Added the ability for admins to view votes, to prevent downvote trolling.
Please give individual users the ability to use an automated system to request to see these votes. There’s times where I’ll post something that nobody reasonable should show umbrage to and it will get slammed. I want to find out where they’re coming from and clear house.
For privacy reasons, and so that people will vote honestly, I’d like this to stay admin-only (and possibly in the future, community mods). But if you ping an admin, we can look into it and see if you’re being downvote-stalked.
Does this mean we are gonna be able to see comments from other instances? I sometimes see post with a certain number of comments (in the hundreds) but when I open the post I only see a fraction of them.
That sounds correct for the user settings form, but not for the comment / post creation form. Open up an issue on lemmy-ui’s gitbub for this if you would.
Releases are always for backend and frontend together, unless mentioned otherwise. You can check the tags in the git repos, or check the available versions on docker hub.
I totally respect this being potentially a big ask, but does anyone have a TL;DR of what caused or was the fix for the federation issue(s)? I don’t have capacity at this moment to look through Github Issues and PRs, but I’m curious
From the little I saw (and zero Rust, or Tokio (I think they use that) knowledge) … federation workers weren’t persisting correctly whenever it would hit certain errors or problems.
I saw the “502 Gateway” HTTP error message, but I never even closed my browser tab. I refreshed again today and Lemmy.ml was back online! Thanks for your hard work!
lemmy.ml is a lemmy instance run by the developers of lemmy. lemmy.ml is federated with hexbear, so you can read their posts and we can read your posts.
How does lemmy federation work in this case? Conceivably after being restored from backup the lemmy.ml instance could see those few hours of lost history as federated to other lemmy instances and resync it back as the host instance. Obv I’m vastly oversimplifiying things but what happens today?
It strikes me that there is the potential to use trusted remote servers as a means of recovering the lost data. I mean, nearly every lemmy instance except lemmy.ml will have copies of the missing data, and given the hugely redundant availability of that data (including the ability to compare from multiple sources to establish/verify trust), using that data to rebuild missing content seems like it could be useful functionality.
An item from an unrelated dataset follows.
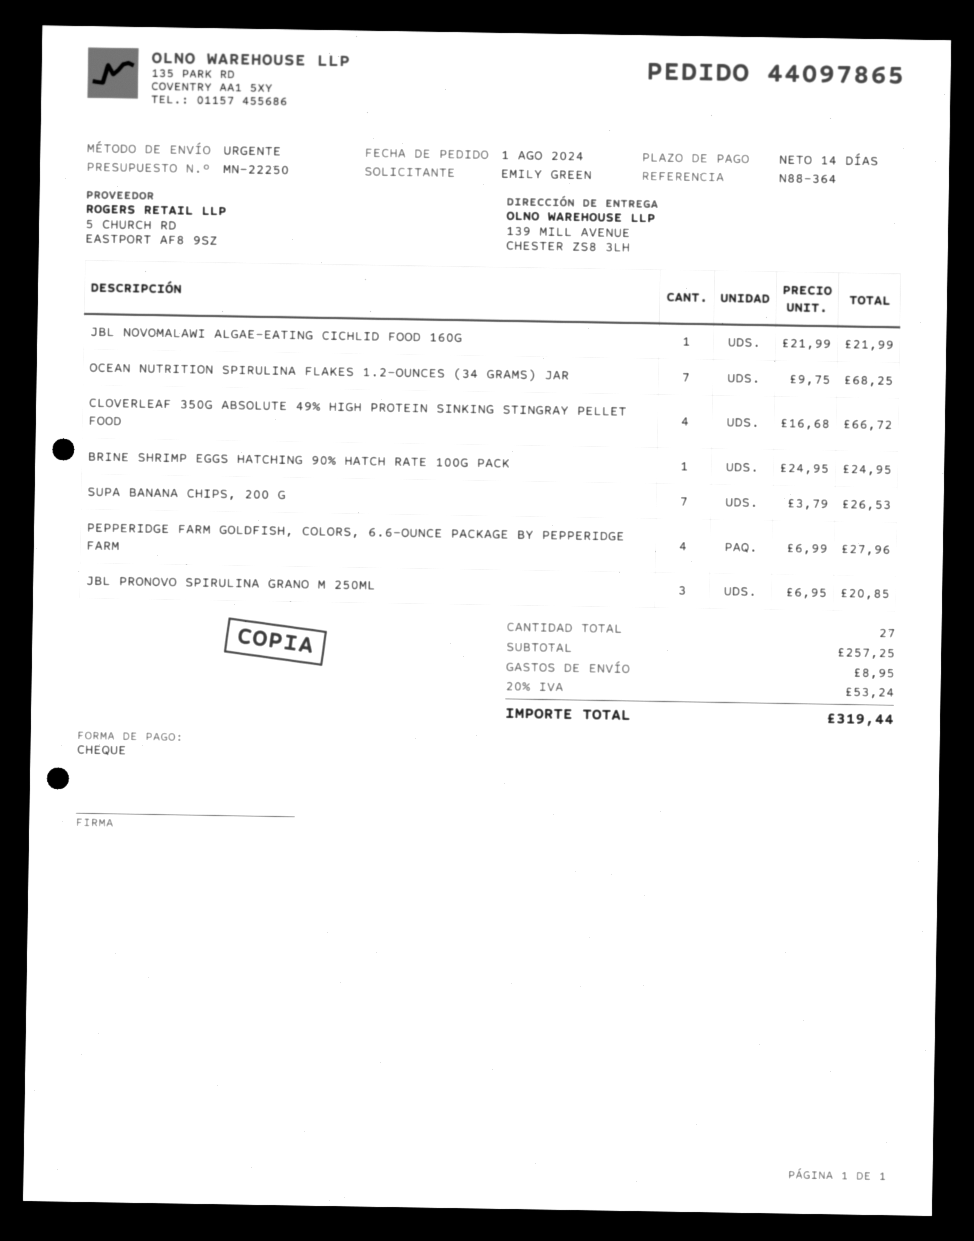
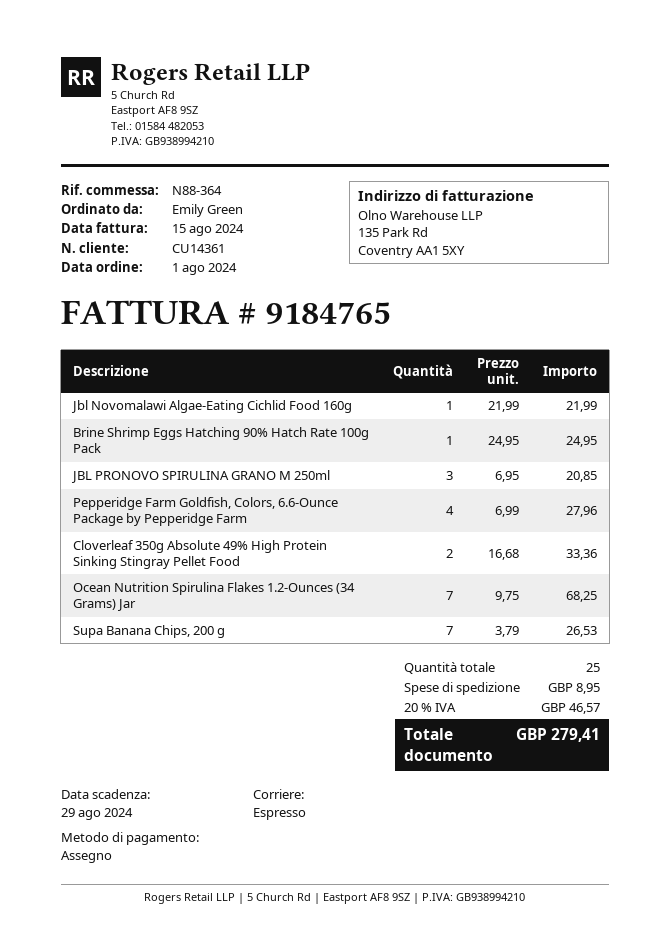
CLOVERLEAF 350G ABSOLUTE 49% HIGH PROTEIN SINKING STINGRAY PELLET FOOD: 4 x 16.68 = 66.72 -> 2 x 16.68 = 33.36
total quantity: 27 -> 25
tax: 20% = 53.24 -> 20% = 46.57
total: 319.44 -> 279.41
If I understand, federating contents through ActivityPub only works once. Sounds a good feature to re-download contents again, but may introduce additional work as there should be some way to know if a content is missing then another job to rebuild
That doesnt work because we generally cant trust remote servers. Plus we dont even know where to fetch from, so wed have to run a complete crawl of all known instances which isnt practical.